**Task to complete**
Take each line in the entries below that holds "Drill" and show it.

##########

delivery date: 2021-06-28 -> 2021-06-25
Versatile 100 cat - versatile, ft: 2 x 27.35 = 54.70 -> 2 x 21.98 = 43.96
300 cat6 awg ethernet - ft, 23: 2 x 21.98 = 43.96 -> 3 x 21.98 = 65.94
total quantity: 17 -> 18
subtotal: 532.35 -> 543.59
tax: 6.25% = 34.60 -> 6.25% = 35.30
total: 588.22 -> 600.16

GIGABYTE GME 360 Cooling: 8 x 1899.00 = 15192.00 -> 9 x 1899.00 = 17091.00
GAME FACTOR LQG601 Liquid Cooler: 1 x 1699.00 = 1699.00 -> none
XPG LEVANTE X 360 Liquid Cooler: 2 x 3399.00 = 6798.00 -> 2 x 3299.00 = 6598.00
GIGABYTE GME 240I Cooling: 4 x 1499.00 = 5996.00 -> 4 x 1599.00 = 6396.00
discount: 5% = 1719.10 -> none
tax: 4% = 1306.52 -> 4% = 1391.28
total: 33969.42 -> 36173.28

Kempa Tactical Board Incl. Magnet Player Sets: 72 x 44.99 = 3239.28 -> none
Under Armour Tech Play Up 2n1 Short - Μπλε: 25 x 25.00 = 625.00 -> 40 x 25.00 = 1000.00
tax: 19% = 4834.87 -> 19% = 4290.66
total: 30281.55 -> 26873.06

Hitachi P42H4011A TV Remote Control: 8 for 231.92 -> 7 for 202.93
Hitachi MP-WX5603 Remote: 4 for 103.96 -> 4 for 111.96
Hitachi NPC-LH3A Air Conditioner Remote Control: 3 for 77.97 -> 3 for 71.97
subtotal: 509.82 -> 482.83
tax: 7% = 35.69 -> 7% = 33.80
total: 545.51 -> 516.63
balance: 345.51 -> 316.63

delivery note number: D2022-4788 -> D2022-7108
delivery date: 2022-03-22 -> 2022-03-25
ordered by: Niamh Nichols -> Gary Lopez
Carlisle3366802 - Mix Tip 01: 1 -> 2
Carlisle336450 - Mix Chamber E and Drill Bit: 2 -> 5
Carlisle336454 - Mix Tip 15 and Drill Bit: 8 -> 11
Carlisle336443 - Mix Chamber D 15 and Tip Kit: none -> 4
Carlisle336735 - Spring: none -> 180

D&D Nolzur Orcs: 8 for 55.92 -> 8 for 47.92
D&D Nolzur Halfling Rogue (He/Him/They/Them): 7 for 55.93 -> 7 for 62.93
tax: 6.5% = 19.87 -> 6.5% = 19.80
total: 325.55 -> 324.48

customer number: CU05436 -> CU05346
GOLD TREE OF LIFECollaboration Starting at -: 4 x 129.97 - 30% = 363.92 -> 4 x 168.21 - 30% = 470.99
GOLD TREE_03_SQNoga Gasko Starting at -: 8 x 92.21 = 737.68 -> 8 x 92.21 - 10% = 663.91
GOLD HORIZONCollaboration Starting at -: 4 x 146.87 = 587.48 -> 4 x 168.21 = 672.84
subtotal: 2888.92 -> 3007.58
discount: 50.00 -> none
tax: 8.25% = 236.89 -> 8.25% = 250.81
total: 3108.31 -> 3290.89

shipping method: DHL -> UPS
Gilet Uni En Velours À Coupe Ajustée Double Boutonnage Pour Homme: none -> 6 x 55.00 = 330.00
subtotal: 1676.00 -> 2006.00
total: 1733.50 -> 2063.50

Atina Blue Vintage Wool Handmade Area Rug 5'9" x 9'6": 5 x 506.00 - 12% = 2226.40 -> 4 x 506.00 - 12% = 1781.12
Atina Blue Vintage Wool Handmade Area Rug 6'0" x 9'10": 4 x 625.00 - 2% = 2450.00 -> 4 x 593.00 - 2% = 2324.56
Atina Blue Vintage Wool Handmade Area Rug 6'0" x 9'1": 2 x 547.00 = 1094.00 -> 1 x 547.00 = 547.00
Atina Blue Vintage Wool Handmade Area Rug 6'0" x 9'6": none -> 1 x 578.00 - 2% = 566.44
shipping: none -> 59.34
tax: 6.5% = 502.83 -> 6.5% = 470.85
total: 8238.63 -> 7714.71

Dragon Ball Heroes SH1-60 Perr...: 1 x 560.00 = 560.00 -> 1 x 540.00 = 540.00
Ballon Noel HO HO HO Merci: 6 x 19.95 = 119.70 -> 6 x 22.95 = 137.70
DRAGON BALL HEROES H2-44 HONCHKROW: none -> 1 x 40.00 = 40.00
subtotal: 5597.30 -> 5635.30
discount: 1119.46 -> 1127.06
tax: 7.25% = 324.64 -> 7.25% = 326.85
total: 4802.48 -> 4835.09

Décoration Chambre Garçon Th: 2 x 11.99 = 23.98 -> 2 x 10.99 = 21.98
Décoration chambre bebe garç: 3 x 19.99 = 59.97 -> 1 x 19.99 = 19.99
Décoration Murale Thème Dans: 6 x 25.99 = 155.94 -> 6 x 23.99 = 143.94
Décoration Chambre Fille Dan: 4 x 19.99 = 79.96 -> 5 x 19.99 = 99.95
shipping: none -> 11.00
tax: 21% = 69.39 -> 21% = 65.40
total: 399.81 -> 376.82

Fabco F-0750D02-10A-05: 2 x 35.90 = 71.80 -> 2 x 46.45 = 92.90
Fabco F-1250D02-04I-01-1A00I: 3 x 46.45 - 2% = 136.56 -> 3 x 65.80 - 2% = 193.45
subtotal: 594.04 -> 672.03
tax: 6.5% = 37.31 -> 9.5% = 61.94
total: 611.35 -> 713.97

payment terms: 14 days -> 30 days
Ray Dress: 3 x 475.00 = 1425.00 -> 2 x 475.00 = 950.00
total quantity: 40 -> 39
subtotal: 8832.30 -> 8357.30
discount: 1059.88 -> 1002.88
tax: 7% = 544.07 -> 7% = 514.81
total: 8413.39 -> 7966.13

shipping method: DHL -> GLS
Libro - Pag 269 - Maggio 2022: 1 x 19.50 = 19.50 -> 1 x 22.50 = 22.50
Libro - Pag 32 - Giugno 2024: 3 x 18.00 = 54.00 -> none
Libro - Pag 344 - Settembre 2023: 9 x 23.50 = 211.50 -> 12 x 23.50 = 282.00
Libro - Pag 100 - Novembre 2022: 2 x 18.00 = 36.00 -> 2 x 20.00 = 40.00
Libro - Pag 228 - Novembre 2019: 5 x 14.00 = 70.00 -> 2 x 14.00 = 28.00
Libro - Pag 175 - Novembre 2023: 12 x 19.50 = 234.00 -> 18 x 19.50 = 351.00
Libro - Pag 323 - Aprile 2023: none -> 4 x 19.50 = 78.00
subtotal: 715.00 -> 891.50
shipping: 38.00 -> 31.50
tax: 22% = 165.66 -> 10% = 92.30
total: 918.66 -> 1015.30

##########

**Worked solution**
Carlisle336450 - Mix Chamber E and Drill Bit: 2 -> 5
Carlisle336454 - Mix Tip 15 and Drill Bit: 8 -> 11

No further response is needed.